On June 30, Natural Resources and Environment Minister Tran Hong Ha said at a press conference in Hanoi that toxic waste, including phenol and cyanide, from a Taiwanese-built steel plant, a unit of Formosa Plastics, poisoned the waters. A drainage pipe connected to the facility based in Ha Tinh province allegedly discharged 10,240 cubic meters of toxic waste into the sea each day, he estimated.
Ha also said Formosa agreed to pay $500 million in recompense for damages it caused to the people and the environment.
It took the Vietnam government nearly three months to announce the cause of the pollution, though the steel plant has been suspected since April.
The coastal provinces of central Vietnam depend heavily on the fishing industry, which exported $6.7 billion in shrimp, catfish, tuna and other seafood last year, according to Vietnam exporter statistics.
Hong said he still sees strange-looking dead fish being collected along the beach where small crustaceans such as sand crabs no longer exist.

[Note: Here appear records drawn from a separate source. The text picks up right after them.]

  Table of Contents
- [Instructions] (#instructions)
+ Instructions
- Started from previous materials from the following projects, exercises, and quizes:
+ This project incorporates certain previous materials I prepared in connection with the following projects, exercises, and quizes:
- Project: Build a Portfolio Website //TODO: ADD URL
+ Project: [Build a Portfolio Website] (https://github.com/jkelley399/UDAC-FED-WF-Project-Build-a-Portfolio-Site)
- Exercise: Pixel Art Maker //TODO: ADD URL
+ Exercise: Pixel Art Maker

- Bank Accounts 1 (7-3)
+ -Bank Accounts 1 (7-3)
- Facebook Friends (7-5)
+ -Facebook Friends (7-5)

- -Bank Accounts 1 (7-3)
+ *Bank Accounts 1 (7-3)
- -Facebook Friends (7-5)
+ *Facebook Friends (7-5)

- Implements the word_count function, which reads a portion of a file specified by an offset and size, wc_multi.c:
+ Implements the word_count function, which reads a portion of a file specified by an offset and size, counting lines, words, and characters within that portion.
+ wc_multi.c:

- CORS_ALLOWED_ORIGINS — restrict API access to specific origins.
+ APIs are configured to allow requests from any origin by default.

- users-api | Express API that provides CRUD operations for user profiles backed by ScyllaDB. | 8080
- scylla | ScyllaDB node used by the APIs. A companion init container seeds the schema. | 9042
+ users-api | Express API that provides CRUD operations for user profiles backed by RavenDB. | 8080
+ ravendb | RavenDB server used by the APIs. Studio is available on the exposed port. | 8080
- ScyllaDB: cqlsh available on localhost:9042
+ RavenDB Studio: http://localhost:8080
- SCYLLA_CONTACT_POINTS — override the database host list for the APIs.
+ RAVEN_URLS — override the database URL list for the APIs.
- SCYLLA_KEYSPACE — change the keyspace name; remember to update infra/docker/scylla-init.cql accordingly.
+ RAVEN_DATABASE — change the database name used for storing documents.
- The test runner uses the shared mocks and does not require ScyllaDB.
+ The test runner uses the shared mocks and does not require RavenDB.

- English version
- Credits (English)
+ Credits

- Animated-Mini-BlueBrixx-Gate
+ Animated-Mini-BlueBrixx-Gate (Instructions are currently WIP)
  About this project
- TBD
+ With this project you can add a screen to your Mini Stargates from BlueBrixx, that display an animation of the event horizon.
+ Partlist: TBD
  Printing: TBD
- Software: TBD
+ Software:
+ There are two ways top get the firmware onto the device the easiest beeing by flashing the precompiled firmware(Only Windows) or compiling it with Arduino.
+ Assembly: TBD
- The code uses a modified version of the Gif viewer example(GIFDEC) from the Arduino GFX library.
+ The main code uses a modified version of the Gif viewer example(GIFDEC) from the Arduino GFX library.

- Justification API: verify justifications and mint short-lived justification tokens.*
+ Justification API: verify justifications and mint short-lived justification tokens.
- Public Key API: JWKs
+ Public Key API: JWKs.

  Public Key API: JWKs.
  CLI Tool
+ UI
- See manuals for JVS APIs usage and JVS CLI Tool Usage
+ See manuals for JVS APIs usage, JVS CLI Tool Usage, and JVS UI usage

"It will take at least from one to three years for the sea to return to its normal condition," projected the 38-year-old, whose relatives have fished for generations.
Hong said his five-member family has mainly lived on rice subsidized monthly by the government. Since May, fishers and salt workers affected by the marine pollution have been given 15 kilograms of rice a month.
His wife and three kids in fifth and eighth grades have to work for a small restaurant, earning 150,000 dong (US$6.70) a day.
"We do not know how we will live in the future. We need jobs to get money to cover my children's school fees and repay loans to the bank," he said. The new academic year begins in September.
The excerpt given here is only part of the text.